Chapter Four: The Contest
     
    There were very few things that the Sisters left to Our discretion—but Mother Superior, being of rather avant- educational tendencies, left the choice of Home Eco nomics or Civics up to us. It was a tough decision for a fourteen-year-old to make. We knew that the Civics class had five mornings away from St Marks to explore such fascinating governmental installations as City Hall, the Governor’s home, the bank, a typical voting booth. And last but not least, someone from one of the hundreds of similar schools had a chance to be mayor or mayoress of the city for the day.
    This certainly was nothing to be overlooked lightly. The temptation of Civics—and it seemed to me a pretty boring subject—hinged on the brief periods of being away from school. Home Economics, on the other hand, promised much more temporal offerings—like baking cakes and sewing up chic little numbers to wear right then. Besides, Home Economics had a lay teacher and this in itself was an inducement. Miss McBride was a tall, willowy, white-haired lady in her early forties. . . . Her first name was Evangeline and she had a lisp. From the first moment in her baking class we recited her own prayer, “Dear Lord, help uth to utilithze well evewy moment thpent here.” We immediately adapted her very own lisp and used it to disthinct advantage.
    Our first hour each morning (it was a twice-a- week event on Tuesday and Thursday) was devoted to cooking. I purposely paid as much attention to this course as I could, until I realized that her cooking formulas were just as dismal as Mama’s. I had had something much more French in mind, like soufflés and canard a l’orange. Miss McBride, however, wanted to ready us for motherhood and spent most of her time on new ideas on Jell-O. She was, at the moment, involved in a Jell-O contest and we did everything but burn it to achieve new effects.
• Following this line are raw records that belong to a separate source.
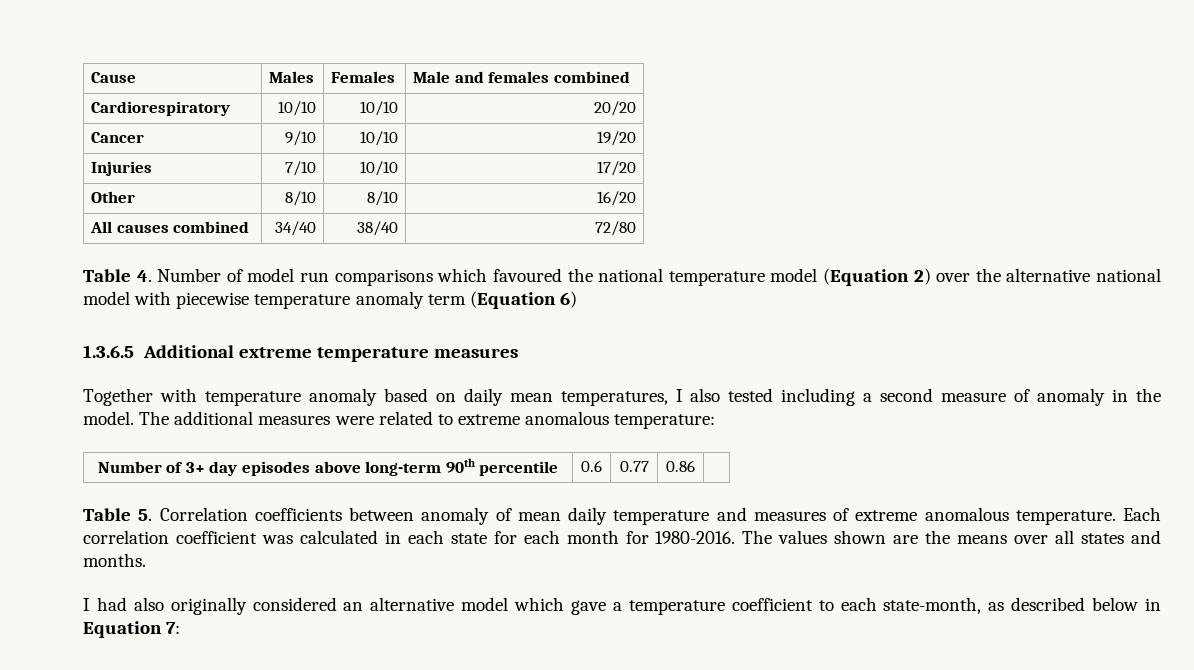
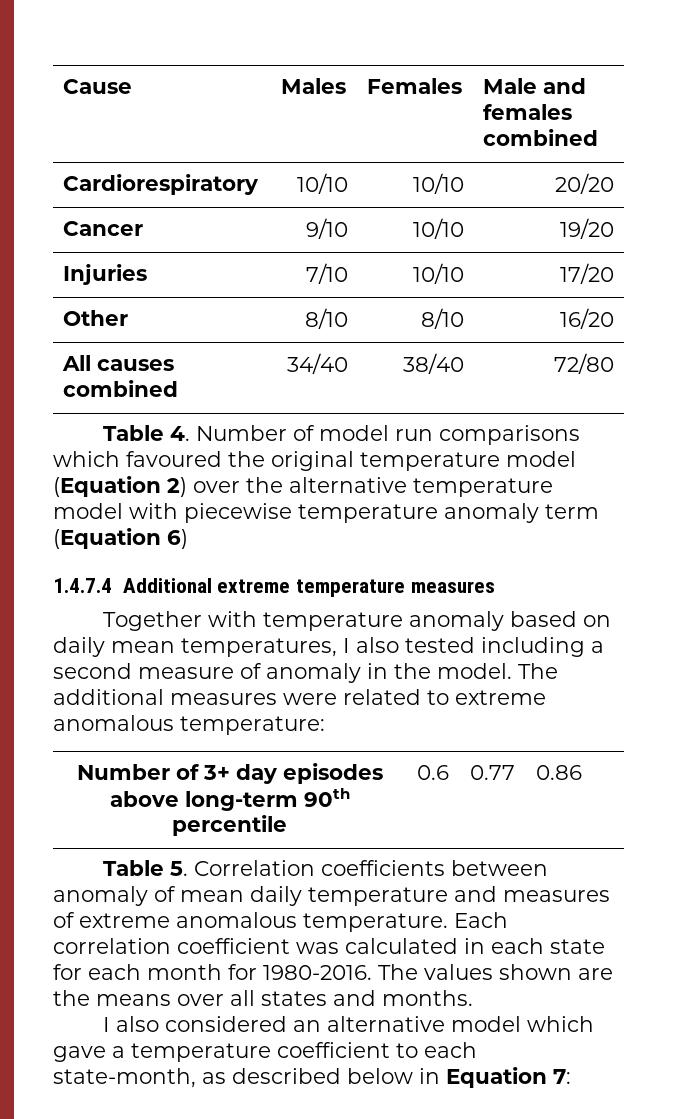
- Table 4. Number of model run comparisons which favoured the national temperature model (Equation 2) over the alternative national model with piecewise temperature anomaly term (Equation 6)
+ Table 4. Number of model run comparisons which favoured the original temperature model (Equation 2) over the alternative temperature model with piecewise temperature anomaly term (Equation 6)
- 1.3.6.5 Additional extreme temperature measures
+ 1.4.7.4 Additional extreme temperature measures
- I had also originally considered an alternative model which gave a temperature coefficient to each state-month, as described below in Equation 7:
+ I also considered an alternative model which gave a temperature coefficient to each state-month, as described below in Equation 7:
    The first hour I found bearable, as anything I could learn in the kitchen would help improve the food at home, but the second hour for me was a nightmare. The second hour was spent with Butterick patterns learning to sew. I really had no desire in the world to learn to make my own bloomers. Miss McBride called them “panthies.” Our first project—Project Bloomers- called for one yard of thirty-six-inch peach pure silk, one half yard of ecru lace, and matching peach thread for basting. These “panthies” were the first and the last pair of home-sculpted bloomers I ever owned. The whole idea was a leftover from Mother Superior’s dowry, when nice young ladies made their own trousseaus. Miss McBride promised that when we finished our panties we would graduate to slips, and when we finished slips we would make a dress. What an incentive plan—it was certainly working from the bottom up. My peach silk and ecru lace arrived from Marshall Field and I immediately lashed into my pattern. Miss McBride arrived just at the moment I zipped in with the pinking shears.
    “Pleathe, Mith Twahey, contwol. . . or our panthies will not come out the way we want them to. . .”
    Miss McBride identified herself completely with the editorial “we.”
    “My pattern looks all right. There are only two pieces—look.”
    Miss McBride studied it and explained that I could save a whole piece of peach silk were I to lay it out a different way.
    “What will I do with it?”
    “There ith no excuthe for waitht.” It was a difficult sentence at best.
    Finally I got my front and back basted together. They were the kind of panties show dolls on beds wore. The crotch hit somewhere near my knee cap, but that was the way the pattern went.